### Material provided
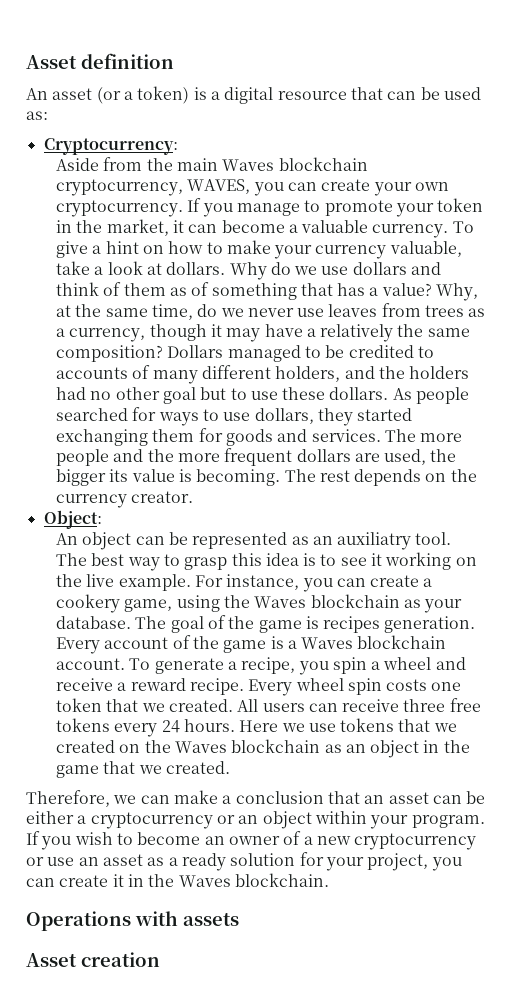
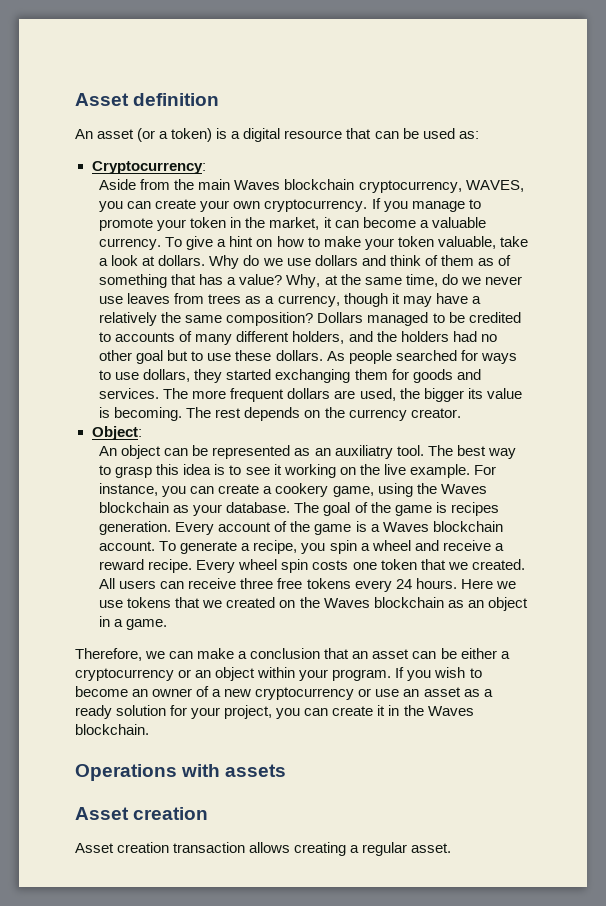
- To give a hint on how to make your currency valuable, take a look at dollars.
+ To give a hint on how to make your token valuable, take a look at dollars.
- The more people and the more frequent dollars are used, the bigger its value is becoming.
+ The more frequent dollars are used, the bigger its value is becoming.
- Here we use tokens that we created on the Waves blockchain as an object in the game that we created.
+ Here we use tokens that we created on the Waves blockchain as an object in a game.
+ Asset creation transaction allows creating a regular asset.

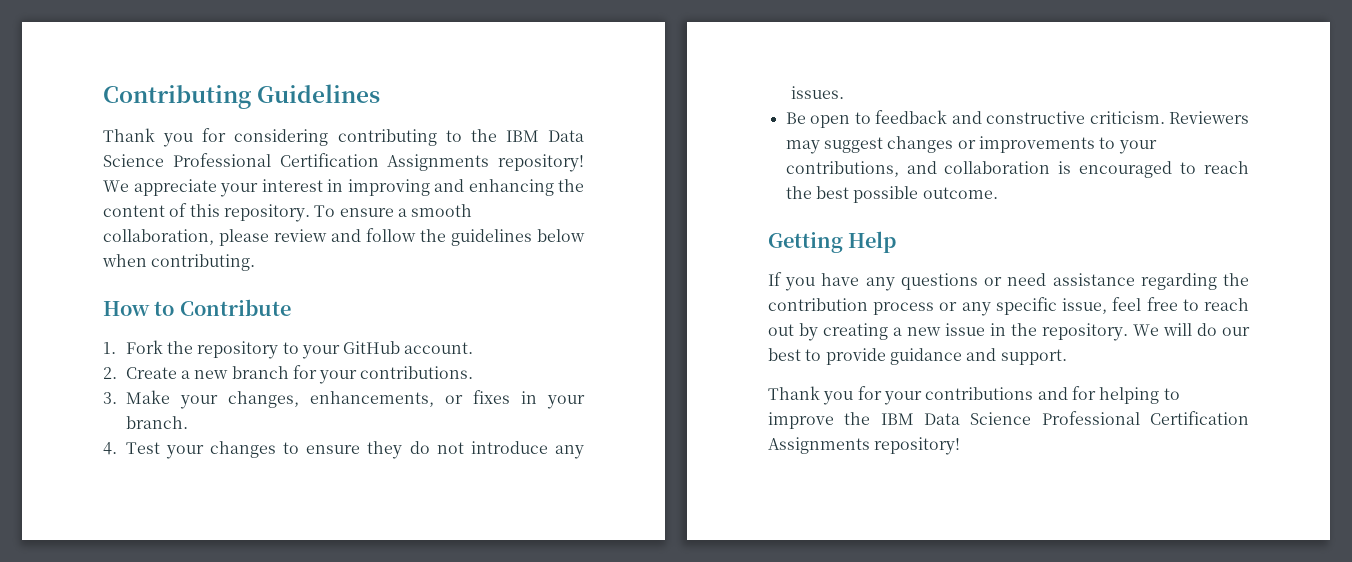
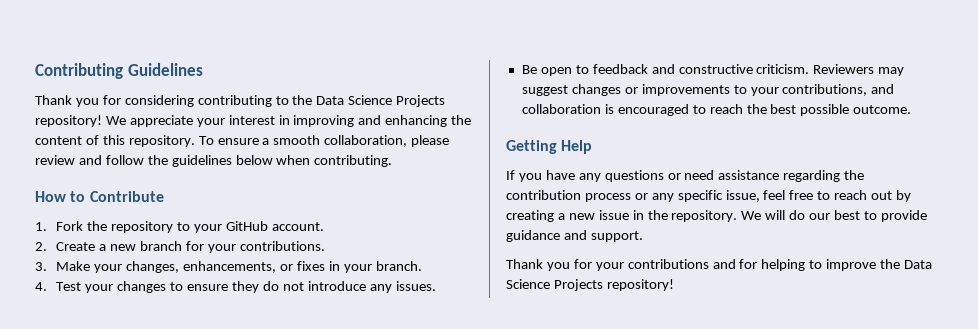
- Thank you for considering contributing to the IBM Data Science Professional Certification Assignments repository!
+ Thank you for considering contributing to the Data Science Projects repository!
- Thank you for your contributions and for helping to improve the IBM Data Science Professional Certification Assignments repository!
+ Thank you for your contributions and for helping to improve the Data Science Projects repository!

### What needs to be done
State how many lines in the entries above hold the word "Certification", with no further text.

### Result of the task
2